How do I do a correct micro-benchmark in Julia?

2020-04-17 05:04发布

The Julia 1.0.0 documentation provides general tips.

It also suggests that instead of using the @time macro:

For more serious benchmarking, consider the BenchmarkTools.jl package which among other things evaluates the function multiple times in order to reduce noise.

How do they compare in use and is it worth the trouble to use something not in "base" Julia?

标签: julia
1条回答
干净又极端
2楼-- · 2020-04-17 05:53

From a statistical point of view, @benchmark is much better than @time

TL;DR The BenchmarkTools @benchmark macro is a great micro-benchmark tool.

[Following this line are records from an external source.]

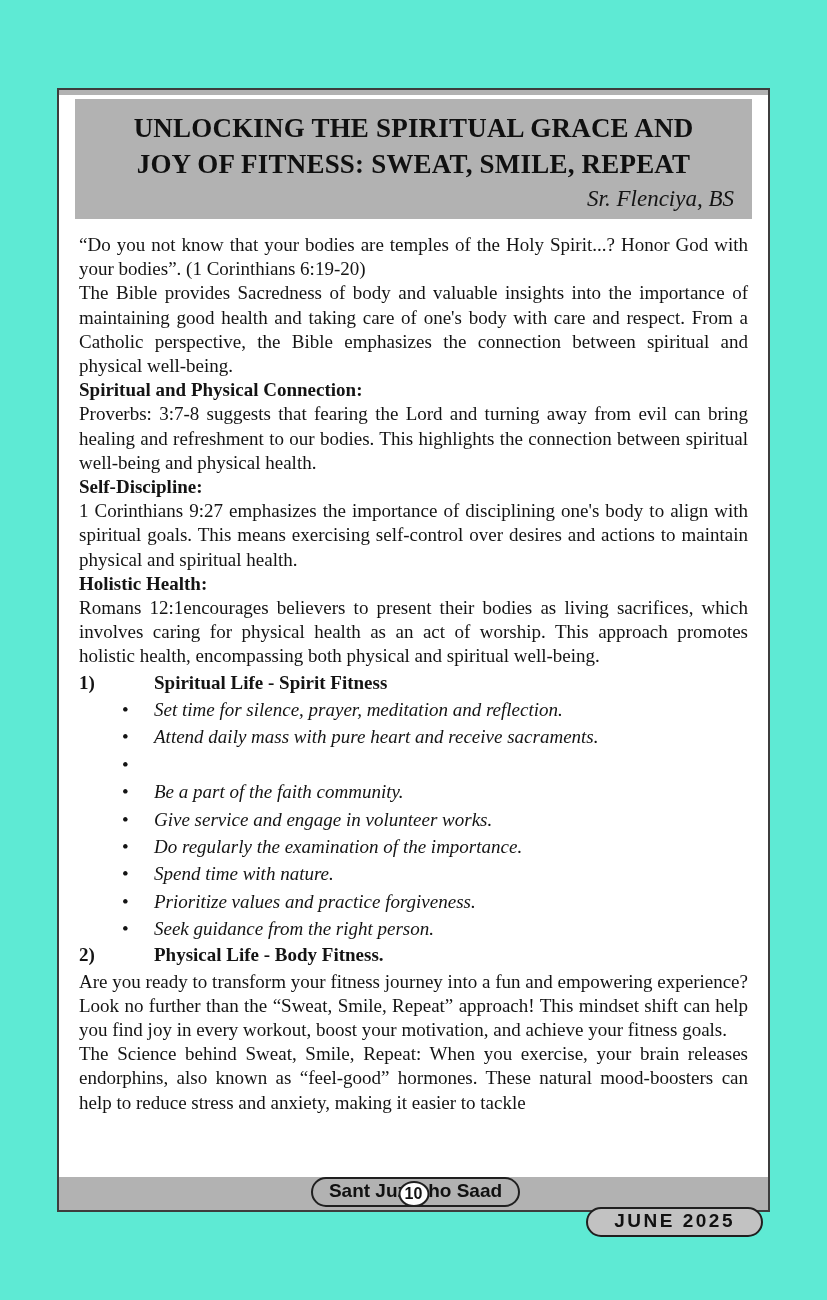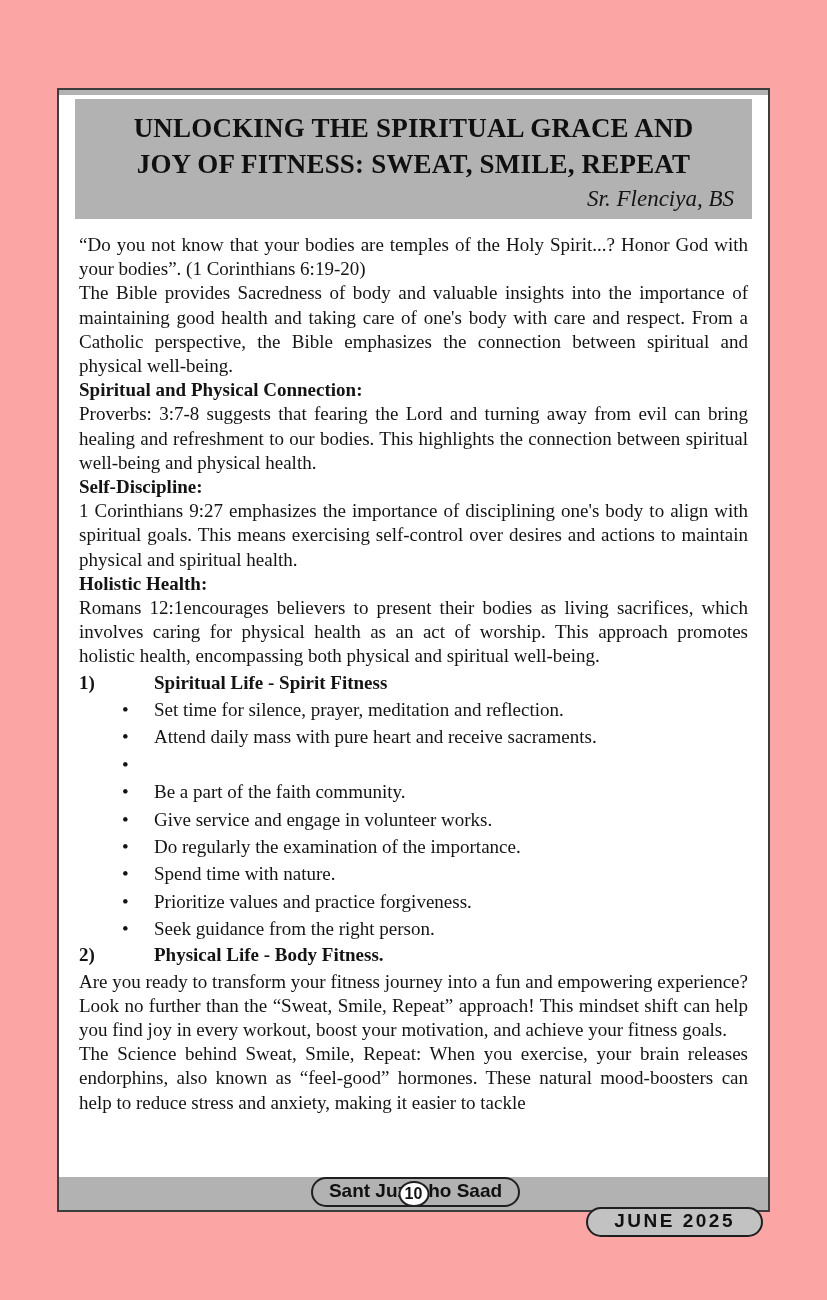--- a/index.html
+++ b/index.html
@@ -6,7 +6,7 @@
   body { background:#ffffff; font-family:"Liberation Serif", serif; }
   .sheet {
     position:relative; width:827px; height:1300px;
-    background:#fca5a5; overflow:hidden; color:#141414;padding-left:34px;
+    background:#5eead4; overflow:hidden; color:#141414;padding-left:34px;
   }
   .frame {
     position:absolute; left:57px; top:88px; width:713px; height:1124px;

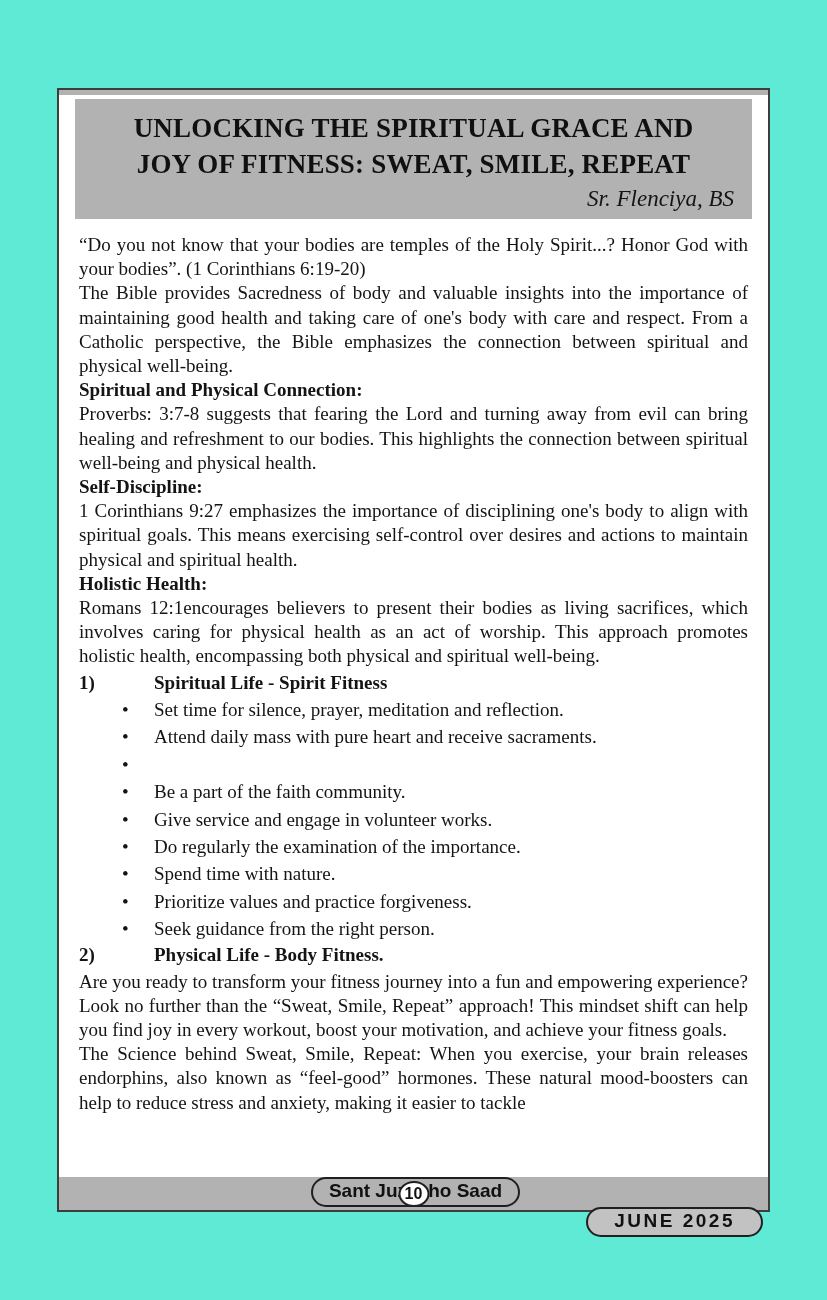--- a/index.html
+++ b/index.html
@@ -35,7 +35,7 @@
   .nh-text { flex:1; }
   .li { display:flex; margin-top:3.2px; }
   .dot { width:32px; margin-left:43px; flex:none; }
-  .li-text { flex:1; }
+  .li-text { flex:1;font-style:italic; }
   .footer-band {
     position:absolute; left:0; right:0; bottom:0; height:33px;
     background:#b2b2b2; display:flex; align-items:center;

Use the @time macro with caution and don't take the first run seriously.

This simple example illustrates use and differences:

julia> # Fresh Julia 1.0.0 REPL

julia> # Add BenchmarkTools package using ] key package manager

(v1.0) pkg> add BenchmarkTools  
julia> # Press backspace key to get back to Julia REPL

# Load BenchmarkTools package into current REPL
julia> using BenchmarkTools

julia> # Definine a function with a known elapsed time
julia> f(n) = sleep(n)  # n is in seconds
f (generic function with 1 method)

# Expect just over 500 ms for elapsed time
julia> @benchmark f(0.5)
BenchmarkTools.Trial:
  memory estimate:  192 bytes
  allocs estimate:  5
  --------------
  minimum time:     501.825 ms (0.00% GC)
  median time:      507.386 ms (0.00% GC)
  mean time:        508.069 ms (0.00% GC)
  maximum time:     514.496 ms (0.00% GC)
  --------------
  samples:          10
  evals/sample:     1

julia> # Try second run to compare consistency
julia> # Note the very close consistency in ms for both median and mean times

julia> @benchmark f(0.5)
BenchmarkTools.Trial:
  memory estimate:  192 bytes
  allocs estimate:  5
  --------------
  minimum time:     502.603 ms (0.00% GC)
  median time:      508.716 ms (0.00% GC)
  mean time:        508.619 ms (0.00% GC)
  maximum time:     515.602 ms (0.00% GC)
  --------------
  samples:          10
  evals/sample:     1


julia> # Define the same function with new name for @time macro tests
julia> g(n) = sleep(n)
g (generic function with 1 method)

# First run suffers from compilation time, so 518 ms
julia> @time sleep(0.5)
  0.517897 seconds (83 allocations: 5.813 KiB)

# Second run drops to 502 ms, 16 ms drop
julia> @time sleep(0.5)
  0.502038 seconds (9 allocations: 352 bytes)

# Third run similar to second
julia> @time sleep(0.5)
  0.503606 seconds (9 allocations: 352 bytes)

# Fourth run increases over second by about 13 ms
julia> @time sleep(0.5)
  0.514629 seconds (9 allocations: 352 bytes)

This simple example illustrates how easy it is to use the @benchmark macro and the caution with which the @time macro results should be taken.

Yes, it is worth the trouble to use the @benchmark macro.